Studies are underway to evaluate the impact of eliminating the African American coefficient in the estimating equations, Greg Miller, PhD, professor of pathology and co-director of clinical chemistry at Virginia Commonwealth University, told CLN Stat. “The end points to consider include the number of people who would be reclassified to a different risk category (or classification of severity of CKD) and what difference that reclassification would make in treatment or in eligibility for transplant,” he noted.
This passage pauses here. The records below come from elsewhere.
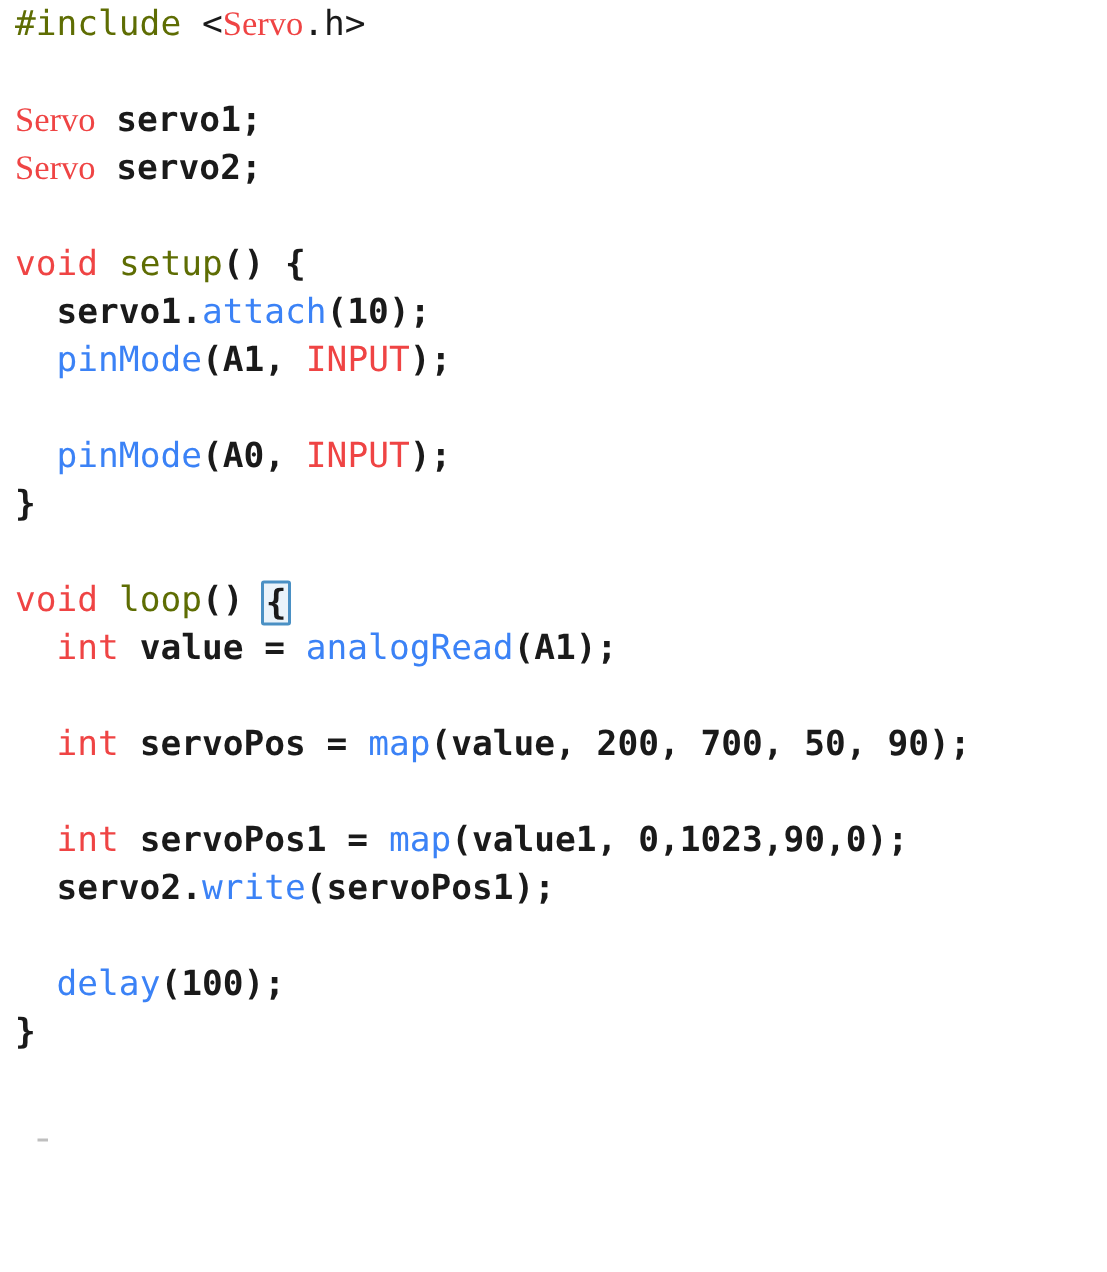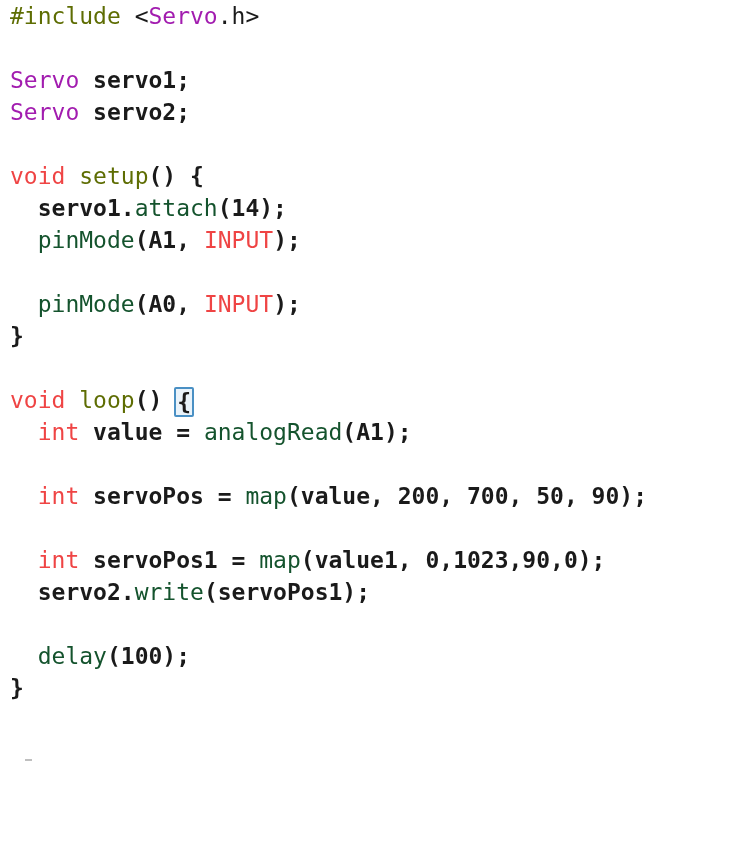"Servo" .tok-type { color: #a21caf -> #ef4444; font-family: none -> Liberation Serif, serif }
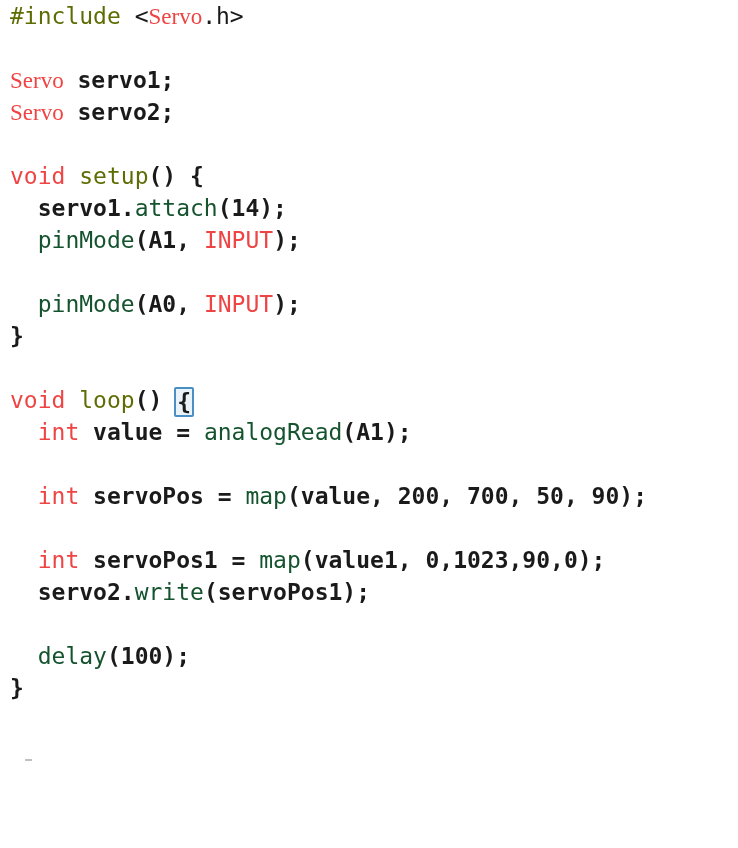"attach" .tok-func { color: #14532d -> #3b82f6 }
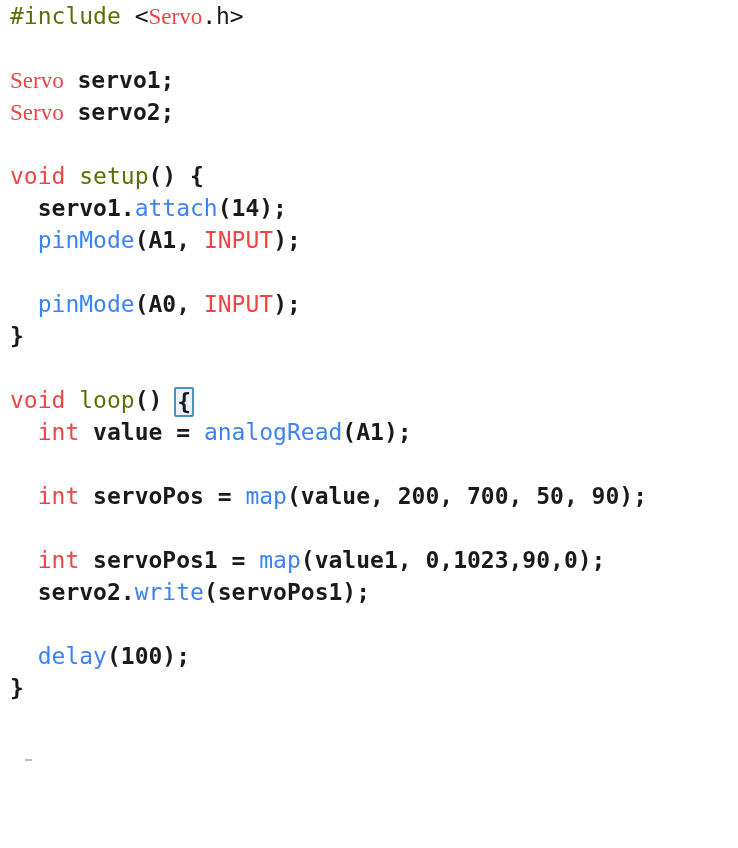"(14);" span.tok-plain { text: 14 -> 10 }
Removing this coefficient produces a lower eGFR that is more biased to measured GFR. This shift will lead to more people who self-declare as African American to be eligible for transplants, Miller said. However, “it will also cause the same group to be classified as having more severe CKD,” leading to lower and less effective drug doses, he added.

Labs are central to this discussion and should have a role in the decision-making process, El-Khoury emphasized. “Laboratory professionals are the experts when it comes to the validation of assays and associated equations used in our labs. Our input is vital,” he said. Clinical teams deciding on the best approach may not be aware of a possible lack of concordance between certain assays used in the reported literature and the one used in their lab, leading to use of the wrong equation. “In addition, laboratory professionals will need to be involved with educating clinical teams on the limitations of their markers and assays, as well as leading the development of guidelines and regulations to harmonize results between different organizations,” he stressed.

Reliance on something as crude as “race” is simply outdated in the 21st century, concluded Kaufman. “People are much more than their skin color.”